### [What is needed]
Every line of the records that contains "中央层面自上而下推动长三角一体化进入全面重启阶段" should be tallied, and only the resulting number returned.

(Stored items)
=-=-=-=-=

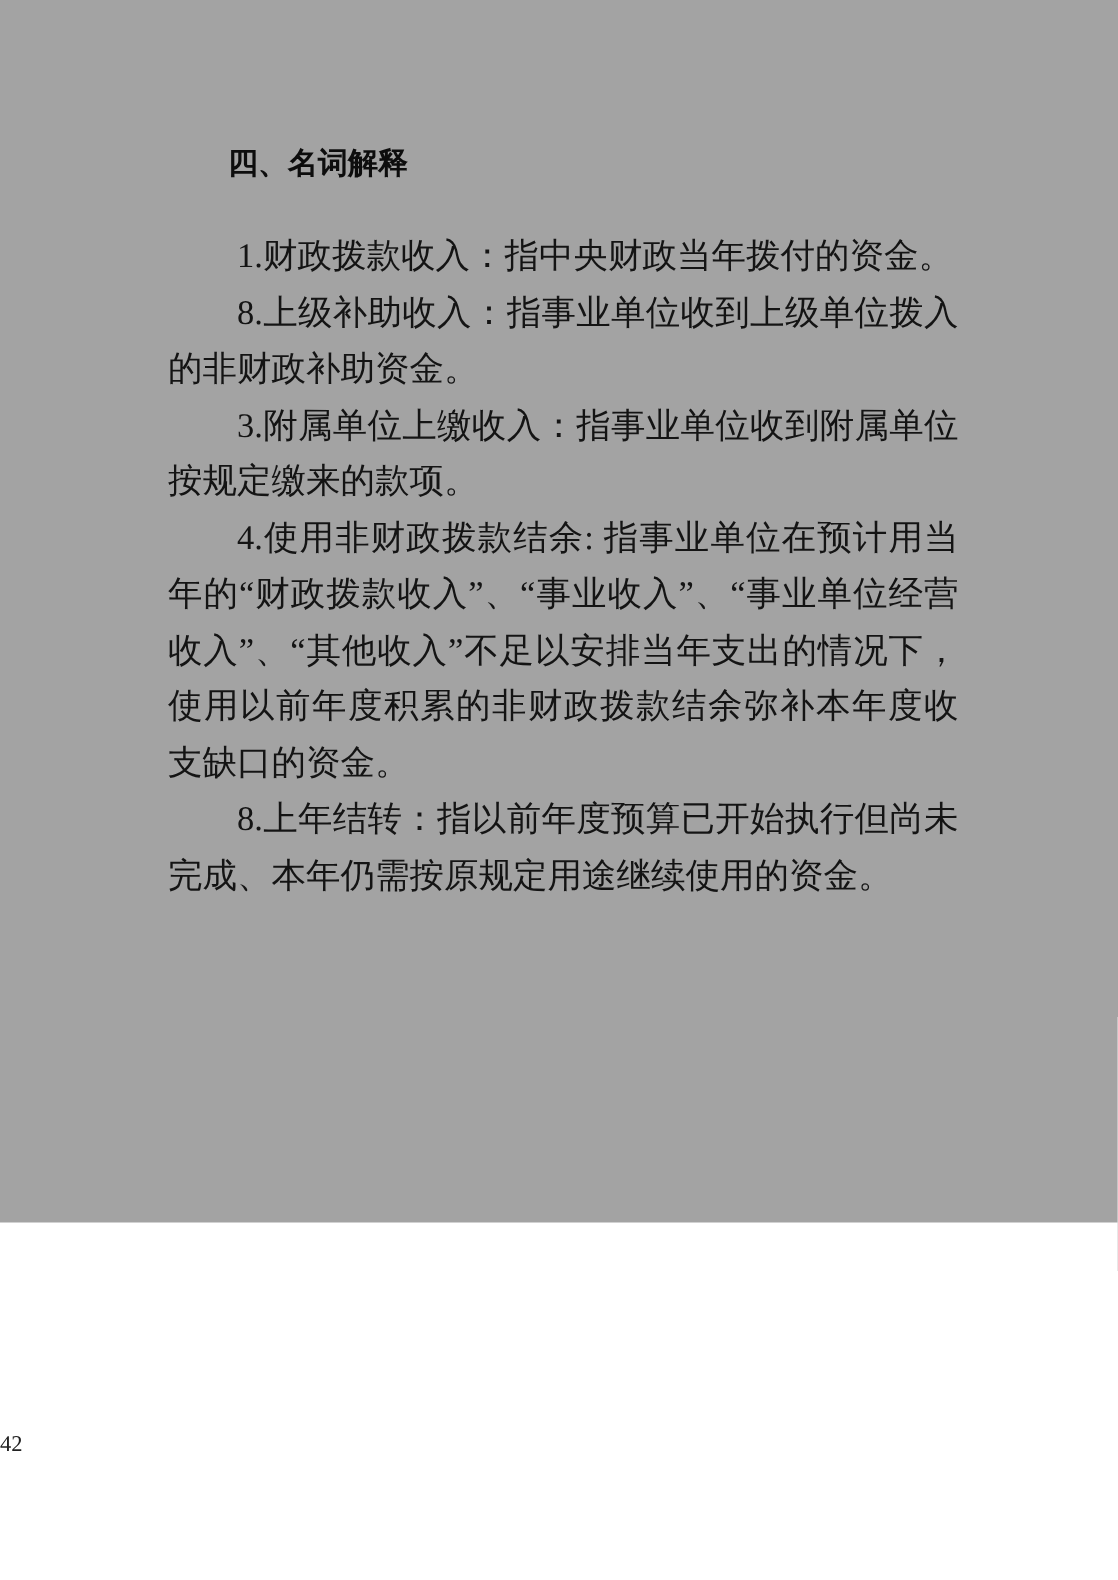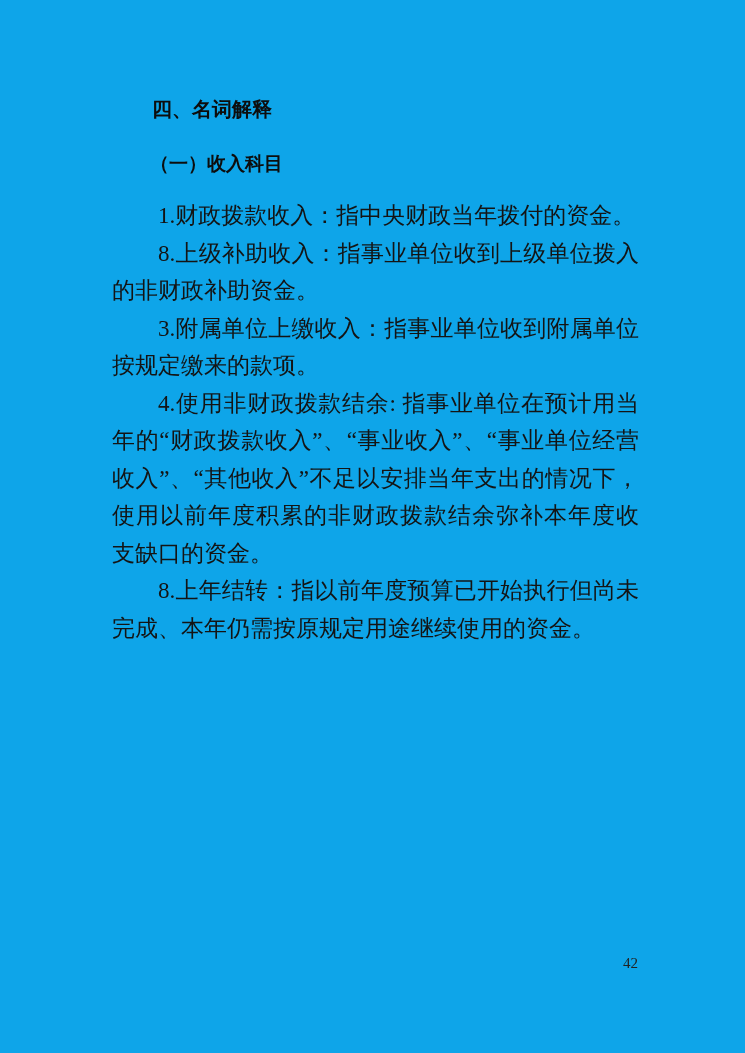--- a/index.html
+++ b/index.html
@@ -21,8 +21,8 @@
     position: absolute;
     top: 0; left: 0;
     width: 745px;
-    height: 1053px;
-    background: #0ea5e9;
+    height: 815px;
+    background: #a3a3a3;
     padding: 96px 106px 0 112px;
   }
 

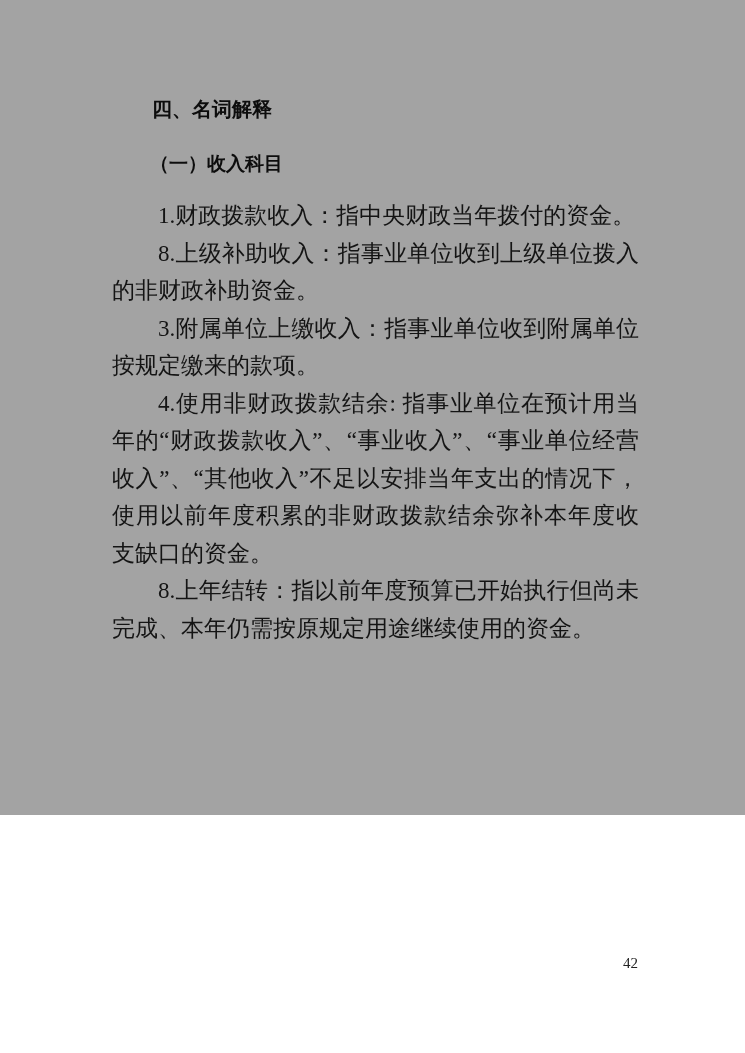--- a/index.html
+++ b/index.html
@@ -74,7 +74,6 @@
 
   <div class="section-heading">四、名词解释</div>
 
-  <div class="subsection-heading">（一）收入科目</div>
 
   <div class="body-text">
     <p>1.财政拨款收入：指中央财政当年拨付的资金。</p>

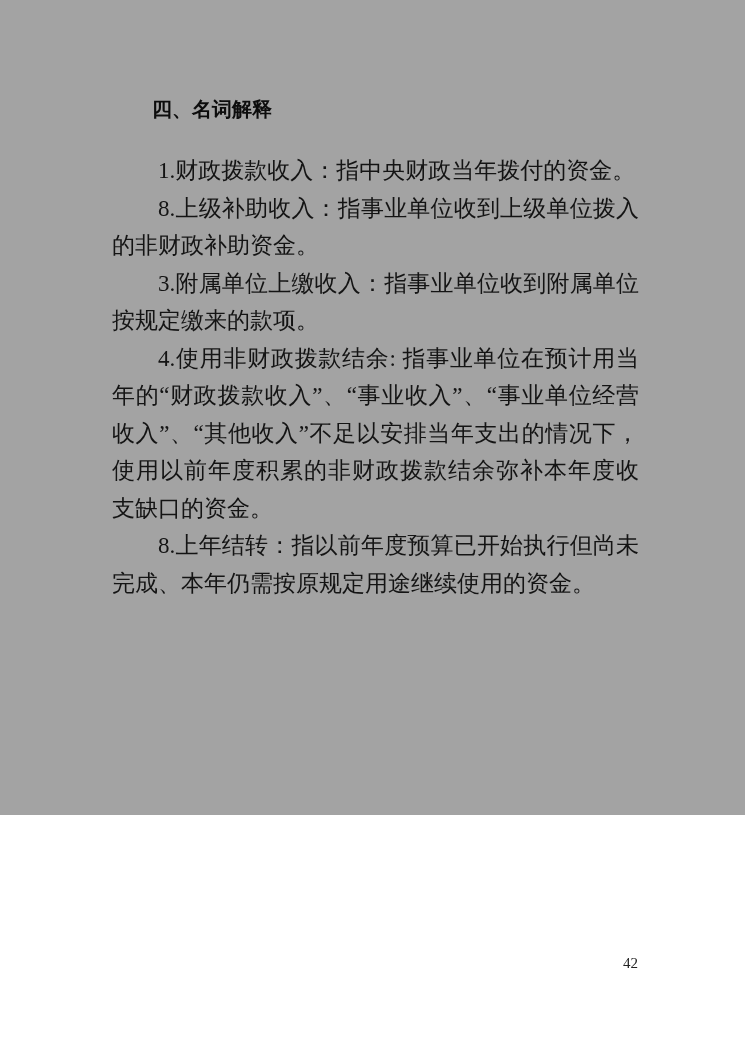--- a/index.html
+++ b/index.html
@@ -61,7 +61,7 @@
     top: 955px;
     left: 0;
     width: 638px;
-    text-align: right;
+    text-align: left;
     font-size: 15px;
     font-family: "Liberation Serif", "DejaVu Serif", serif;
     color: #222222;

=-=-=-=-=

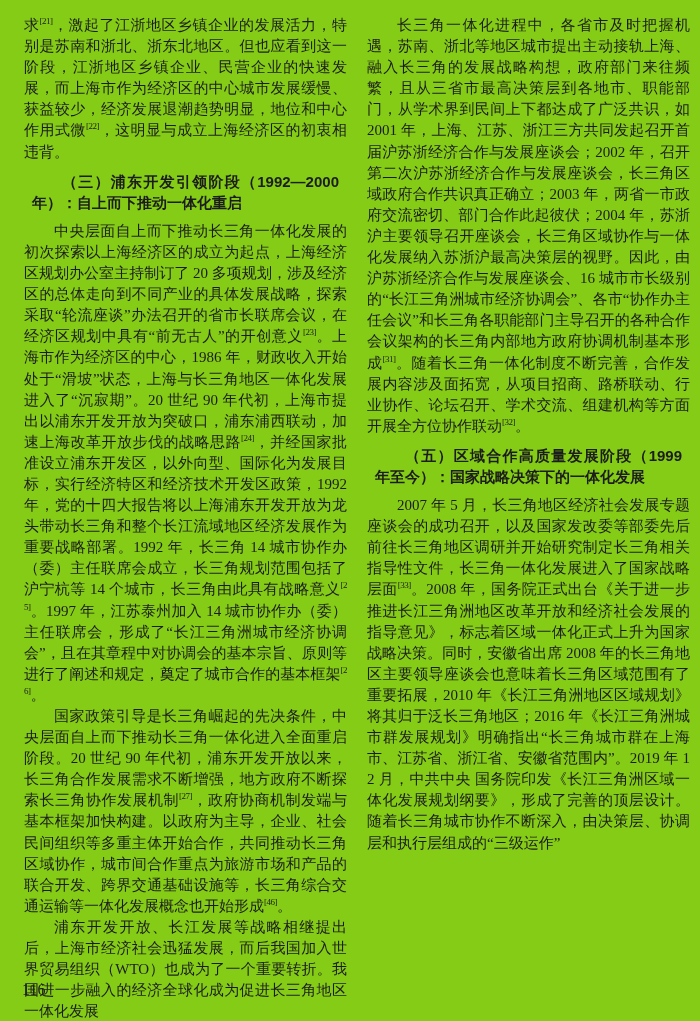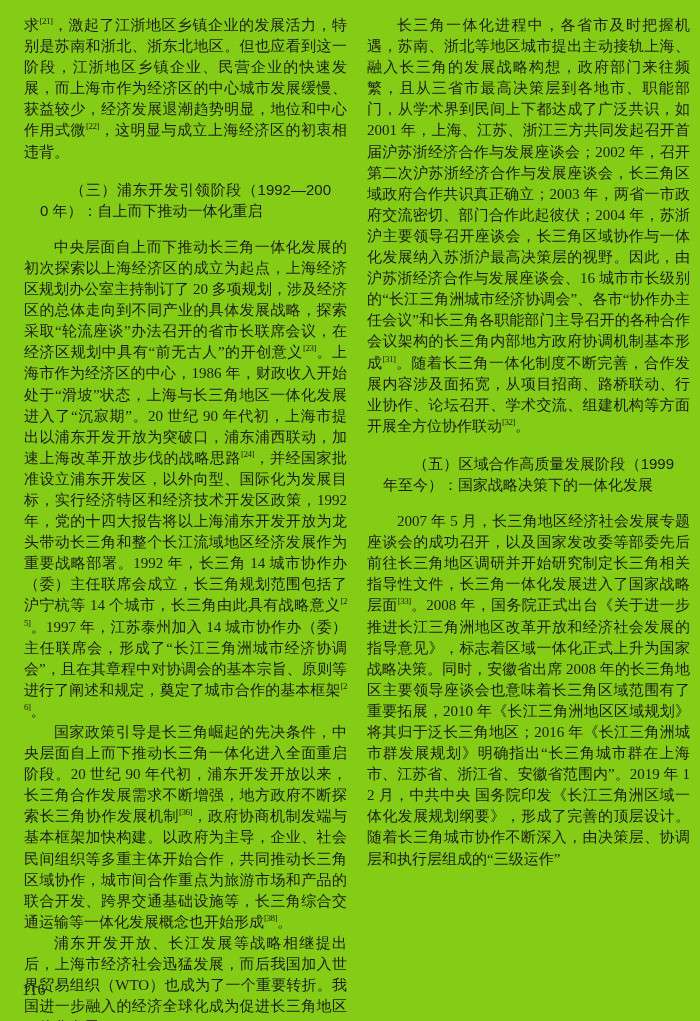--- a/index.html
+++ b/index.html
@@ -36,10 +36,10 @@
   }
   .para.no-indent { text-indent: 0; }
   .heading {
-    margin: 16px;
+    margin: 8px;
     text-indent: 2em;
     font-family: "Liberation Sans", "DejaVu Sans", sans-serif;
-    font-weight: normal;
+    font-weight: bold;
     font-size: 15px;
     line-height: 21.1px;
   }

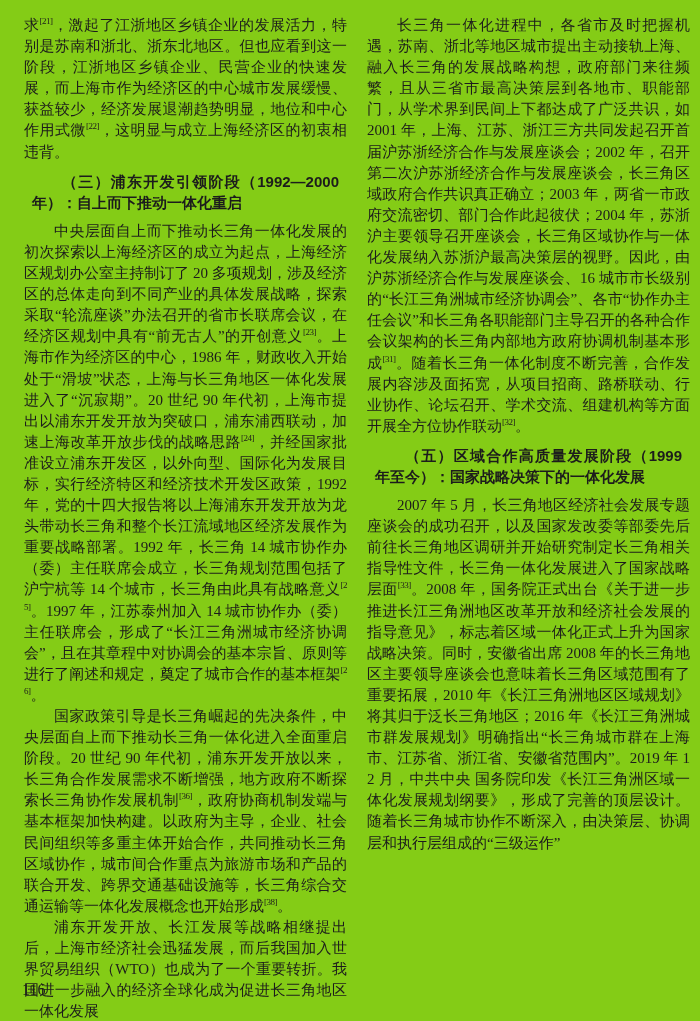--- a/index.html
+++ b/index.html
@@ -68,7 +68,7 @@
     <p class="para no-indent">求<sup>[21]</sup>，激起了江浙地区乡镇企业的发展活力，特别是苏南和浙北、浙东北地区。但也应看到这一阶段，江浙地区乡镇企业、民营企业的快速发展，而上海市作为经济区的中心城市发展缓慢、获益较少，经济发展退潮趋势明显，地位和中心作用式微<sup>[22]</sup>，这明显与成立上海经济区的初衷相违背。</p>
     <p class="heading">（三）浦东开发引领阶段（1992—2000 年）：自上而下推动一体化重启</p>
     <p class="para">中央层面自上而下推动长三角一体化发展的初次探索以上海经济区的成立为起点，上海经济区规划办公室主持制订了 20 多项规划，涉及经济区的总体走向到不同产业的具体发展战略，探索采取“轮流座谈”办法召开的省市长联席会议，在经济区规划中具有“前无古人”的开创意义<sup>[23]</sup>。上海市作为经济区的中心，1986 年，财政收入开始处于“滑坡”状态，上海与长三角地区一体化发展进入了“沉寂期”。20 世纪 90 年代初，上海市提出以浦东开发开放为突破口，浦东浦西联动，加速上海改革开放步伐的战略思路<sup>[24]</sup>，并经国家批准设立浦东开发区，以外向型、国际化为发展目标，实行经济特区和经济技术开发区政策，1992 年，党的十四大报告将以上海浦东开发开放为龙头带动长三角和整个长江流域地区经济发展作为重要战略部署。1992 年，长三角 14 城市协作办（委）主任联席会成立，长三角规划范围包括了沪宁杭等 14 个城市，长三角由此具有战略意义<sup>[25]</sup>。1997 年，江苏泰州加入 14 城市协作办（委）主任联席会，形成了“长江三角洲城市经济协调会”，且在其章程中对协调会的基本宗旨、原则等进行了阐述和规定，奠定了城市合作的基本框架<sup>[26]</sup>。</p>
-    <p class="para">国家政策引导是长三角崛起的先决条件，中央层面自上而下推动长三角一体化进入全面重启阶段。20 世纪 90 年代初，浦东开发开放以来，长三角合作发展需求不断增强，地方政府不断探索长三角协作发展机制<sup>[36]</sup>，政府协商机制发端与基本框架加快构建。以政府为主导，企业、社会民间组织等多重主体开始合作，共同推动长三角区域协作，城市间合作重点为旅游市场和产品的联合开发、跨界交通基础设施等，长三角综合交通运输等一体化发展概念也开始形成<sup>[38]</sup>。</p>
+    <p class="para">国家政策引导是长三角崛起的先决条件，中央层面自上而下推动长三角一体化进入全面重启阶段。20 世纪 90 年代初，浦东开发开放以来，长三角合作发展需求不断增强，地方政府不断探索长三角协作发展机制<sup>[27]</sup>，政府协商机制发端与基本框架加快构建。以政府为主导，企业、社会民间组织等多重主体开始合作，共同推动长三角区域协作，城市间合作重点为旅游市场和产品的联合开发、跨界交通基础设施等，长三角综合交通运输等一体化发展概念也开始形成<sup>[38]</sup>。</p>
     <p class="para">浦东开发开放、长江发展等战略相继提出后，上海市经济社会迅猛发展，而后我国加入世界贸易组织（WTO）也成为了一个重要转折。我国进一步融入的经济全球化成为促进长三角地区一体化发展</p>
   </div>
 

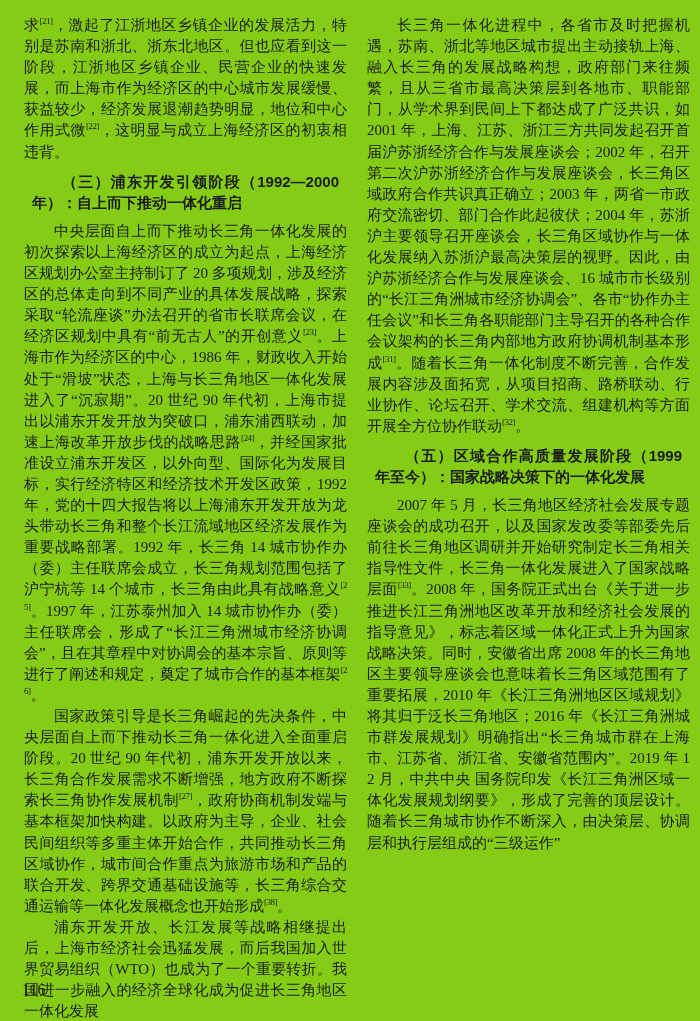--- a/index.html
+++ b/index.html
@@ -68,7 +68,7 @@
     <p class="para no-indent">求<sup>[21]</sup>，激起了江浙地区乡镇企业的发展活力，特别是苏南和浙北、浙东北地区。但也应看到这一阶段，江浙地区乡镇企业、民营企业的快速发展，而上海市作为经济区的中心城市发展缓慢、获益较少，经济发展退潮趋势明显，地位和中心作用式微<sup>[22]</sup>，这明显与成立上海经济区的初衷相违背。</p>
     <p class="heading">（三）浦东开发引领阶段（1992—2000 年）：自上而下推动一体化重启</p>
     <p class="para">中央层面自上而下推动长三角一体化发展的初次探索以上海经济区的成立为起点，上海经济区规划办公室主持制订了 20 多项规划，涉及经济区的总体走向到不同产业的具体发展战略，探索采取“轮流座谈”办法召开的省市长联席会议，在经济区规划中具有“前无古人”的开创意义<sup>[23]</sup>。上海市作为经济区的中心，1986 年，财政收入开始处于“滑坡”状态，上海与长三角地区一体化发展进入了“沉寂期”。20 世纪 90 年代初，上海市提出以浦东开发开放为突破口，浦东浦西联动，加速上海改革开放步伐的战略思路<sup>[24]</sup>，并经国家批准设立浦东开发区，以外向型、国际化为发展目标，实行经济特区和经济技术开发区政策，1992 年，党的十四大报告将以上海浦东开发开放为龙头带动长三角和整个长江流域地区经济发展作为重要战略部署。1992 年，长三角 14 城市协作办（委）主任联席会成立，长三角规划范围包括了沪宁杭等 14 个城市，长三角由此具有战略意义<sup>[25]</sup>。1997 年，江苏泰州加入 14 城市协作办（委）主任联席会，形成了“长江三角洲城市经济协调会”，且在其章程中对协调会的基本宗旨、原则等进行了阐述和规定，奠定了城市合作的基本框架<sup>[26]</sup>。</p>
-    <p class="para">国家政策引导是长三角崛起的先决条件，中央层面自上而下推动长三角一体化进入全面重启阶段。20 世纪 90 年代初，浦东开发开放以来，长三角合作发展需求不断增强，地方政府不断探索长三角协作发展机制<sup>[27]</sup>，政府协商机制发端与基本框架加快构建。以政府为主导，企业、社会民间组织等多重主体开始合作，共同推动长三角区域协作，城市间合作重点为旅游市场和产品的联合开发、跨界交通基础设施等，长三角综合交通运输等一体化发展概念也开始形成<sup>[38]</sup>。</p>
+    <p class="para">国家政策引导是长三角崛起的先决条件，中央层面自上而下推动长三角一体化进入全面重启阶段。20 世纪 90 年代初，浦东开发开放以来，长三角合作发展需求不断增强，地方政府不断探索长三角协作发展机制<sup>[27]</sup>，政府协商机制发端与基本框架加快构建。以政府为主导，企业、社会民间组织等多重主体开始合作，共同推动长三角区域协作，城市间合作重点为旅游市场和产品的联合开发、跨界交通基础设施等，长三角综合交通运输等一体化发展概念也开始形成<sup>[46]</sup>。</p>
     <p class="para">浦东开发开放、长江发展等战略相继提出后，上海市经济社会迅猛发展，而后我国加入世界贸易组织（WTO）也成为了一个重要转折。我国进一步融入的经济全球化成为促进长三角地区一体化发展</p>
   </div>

=-=-=-=-=

### [Your solution]
4